*TASK INSTRUCTIONS*. Within the records that follow, restate exactly the lines from the line with "width: 110px ->" down to the line with "top: 306px ->", including both. Omit the pictures.

** Opening INFORMATION GIVEN block **

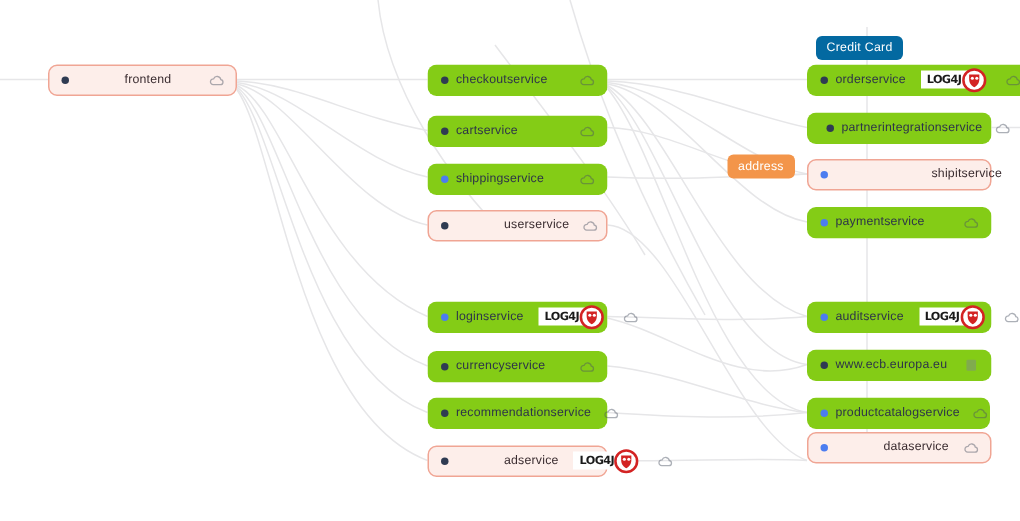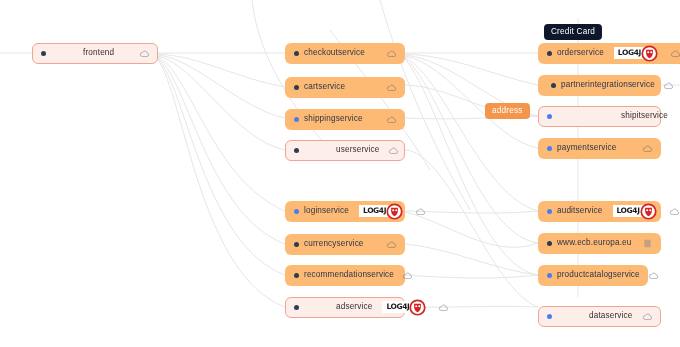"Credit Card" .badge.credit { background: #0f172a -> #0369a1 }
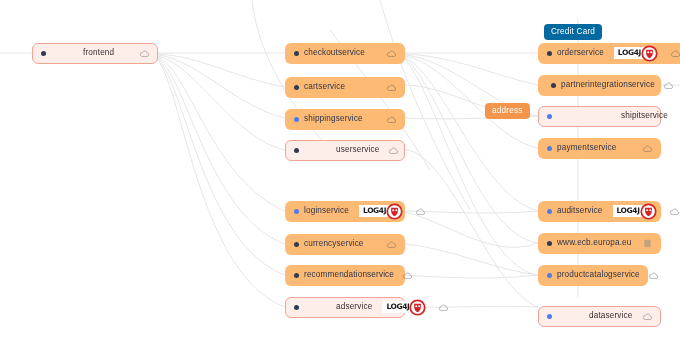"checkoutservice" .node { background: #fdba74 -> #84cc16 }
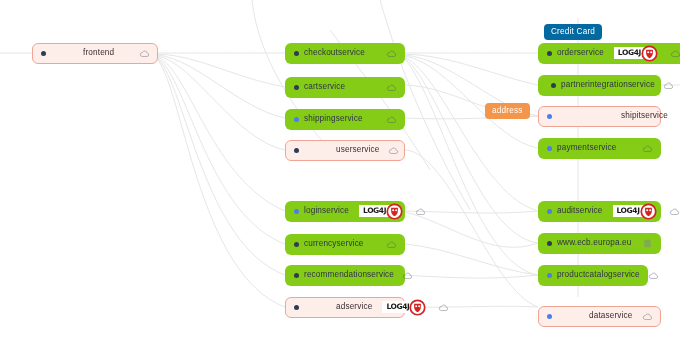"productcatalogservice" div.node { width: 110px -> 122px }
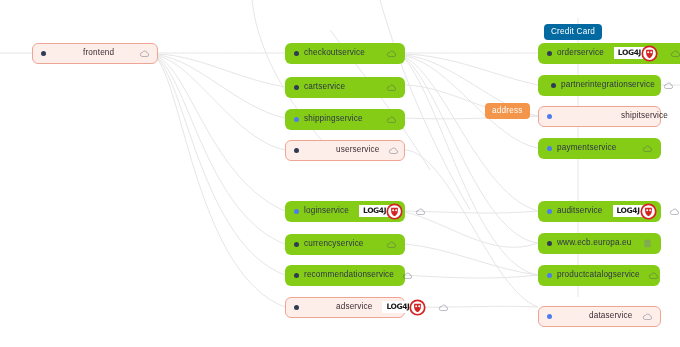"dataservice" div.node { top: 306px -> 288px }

** Closing INFORMATION GIVEN block **
** Opening INFORMATION GIVEN block **

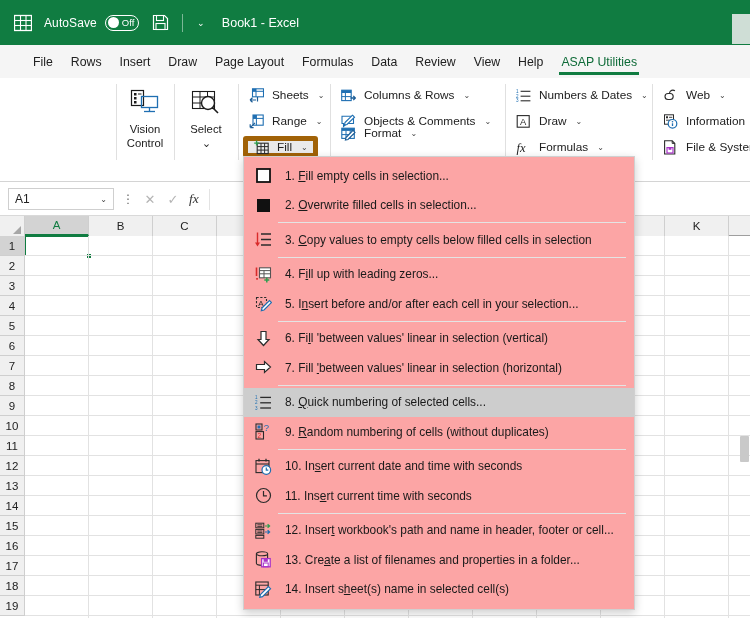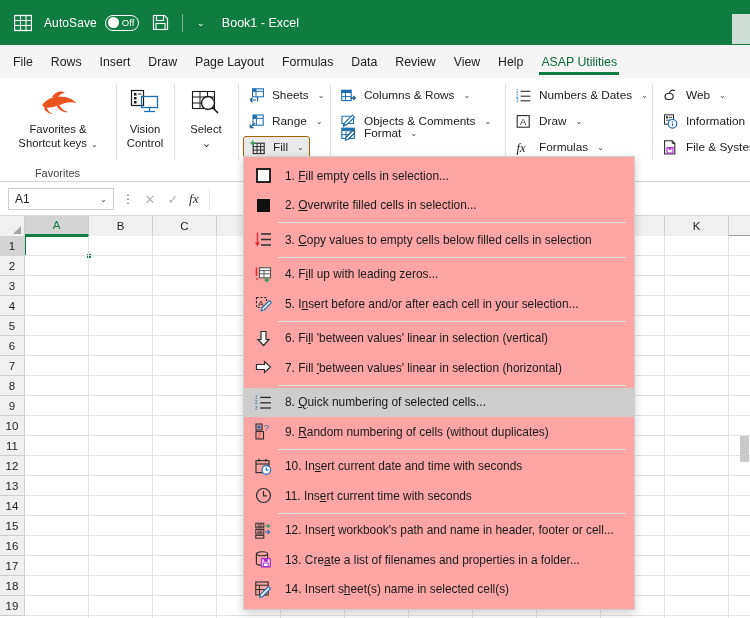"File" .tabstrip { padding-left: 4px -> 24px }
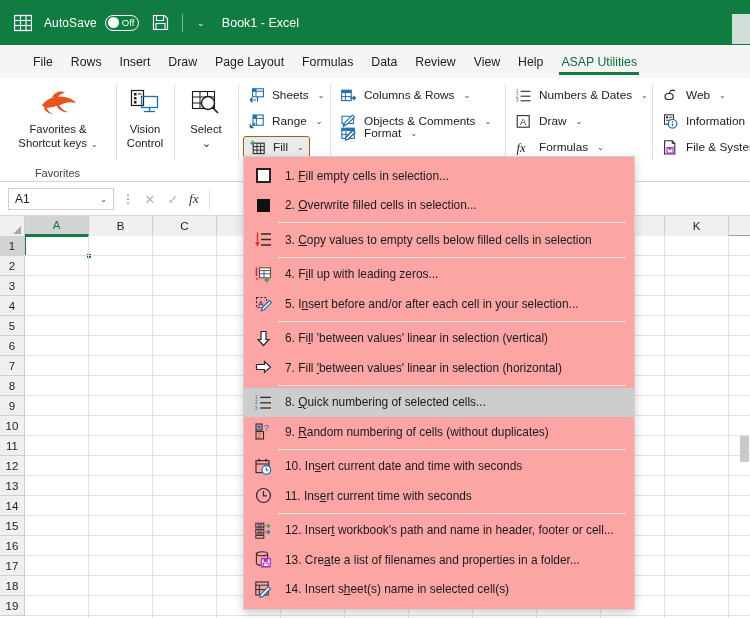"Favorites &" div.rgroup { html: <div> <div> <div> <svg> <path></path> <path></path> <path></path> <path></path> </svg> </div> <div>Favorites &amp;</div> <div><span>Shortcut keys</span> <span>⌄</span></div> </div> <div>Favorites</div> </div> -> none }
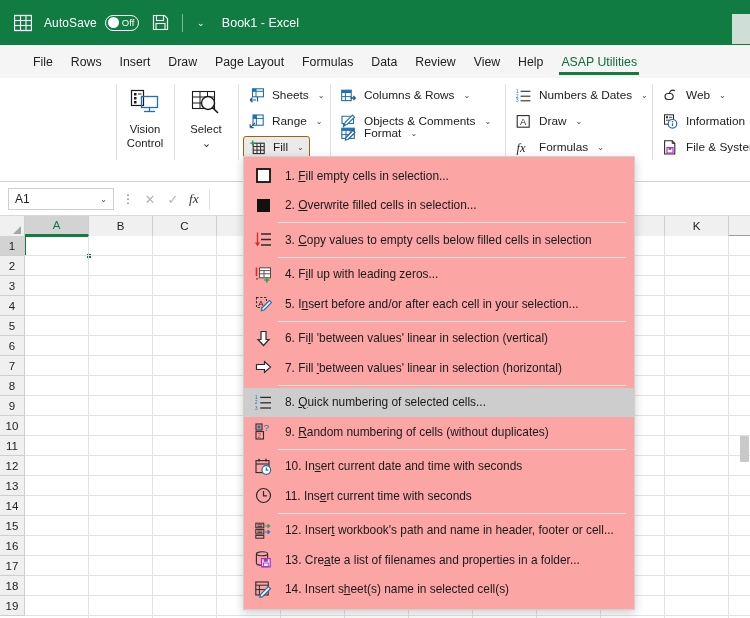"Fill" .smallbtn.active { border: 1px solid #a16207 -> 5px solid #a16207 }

** Closing INFORMATION GIVEN block **

*TASK RESULT*.
"productcatalogservice" div.node { width: 110px -> 122px }
"dataservice" div.node { top: 306px -> 288px }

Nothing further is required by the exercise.